Quoique le Frioul soit un pays froid, il ne laisse pas d’être agréable par les montagnes qui l’environnent, les fleuves qui le traversent, les fontaines qui l’arrosent. À Udine, ville de ce canton, il y eut autrefois une belle et noble dame, qu’on appelait madame Dianore, et qui avait épousé un certain Gilbert, homme extrêmement riche, d’une politesse et d’une affabilité peu communes. Les grâces et les vertus de cette femme la firent aimer d’un seigneur de distinction, appelé messire Ansalde Grandesse, dont on connaissait partout la vaillance et la libéralité. Il employait depuis longtemps auprès de sa maîtresse les moyens d’un amant passionné, mais rien ne lui réussissait. La dame même, ennuyée de ses empressements et de ses importunités, imagina de s’en défaire en lui faisant quelque proposition bizarre et dont l’exécution fût impossible. « Bonne femme, dit-elle un jour à la vieille chargée des messages de messire Ansalde, tu m’as souvent assurée que ton maître m’aime ; tu m’as offert souvent de sa part des présents que j’ai cru devoir refuser, parce qu’il n’a rien à attendre de moi pour cela.

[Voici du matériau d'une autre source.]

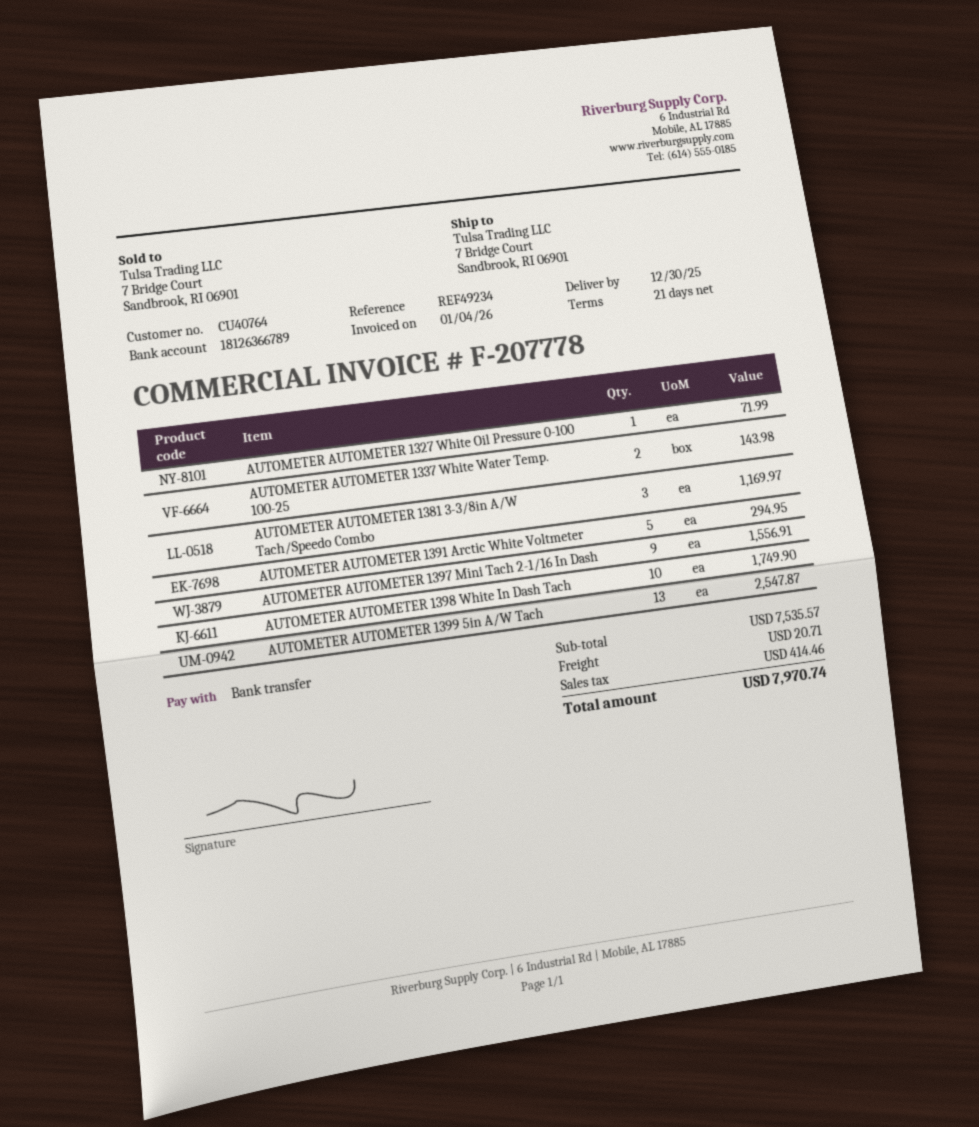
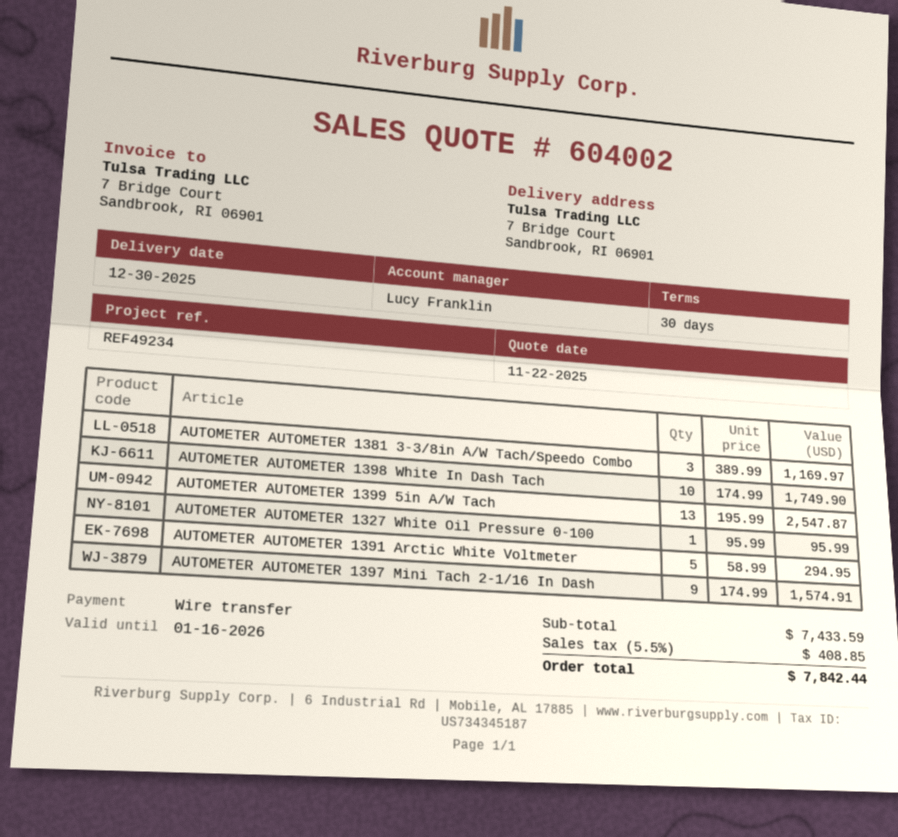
payment terms: 21 days -> 30 days
AUTOMETER AUTOMETER 1327 White Oil Pressure 0-100: 1 for 71.99 -> 1 for 95.99
AUTOMETER AUTOMETER 1337 White Water Temp. 100-25: 2 for 143.98 -> none
AUTOMETER AUTOMETER 1397 Mini Tach 2-1/16 In Dash: 9 for 1556.91 -> 9 for 1574.91
subtotal: 7535.57 -> 7433.59
shipping: 20.71 -> none
tax: 414.46 -> 408.85
total: 7970.74 -> 7842.44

La certitude de son amour peut seule m’engager à y répondre, et s’il m’en donne la preuve que j’exige, je suis à lui. — Que désirez-vous, madame ? que voulez-vous qu’il fasse ? répondit la vieille. — Le voici : il faut qu’il me construise ici près, hors de la ville, au mois de janvier, un jardin, rempli de verdure, de fleurs, d’arbres couverts de feuilles, comme au mois de mai ; s’il ne satisfait pas mon désir, qu’il ne m’envoie plus ni toi ni d’autres. S’il m’importunait encore, je découvrirais à mon mari, à mes parents, tout ce que je leur ai caché jusqu’à présent, et je trouverais moyen de m’en débarrasser de la bonne façon. »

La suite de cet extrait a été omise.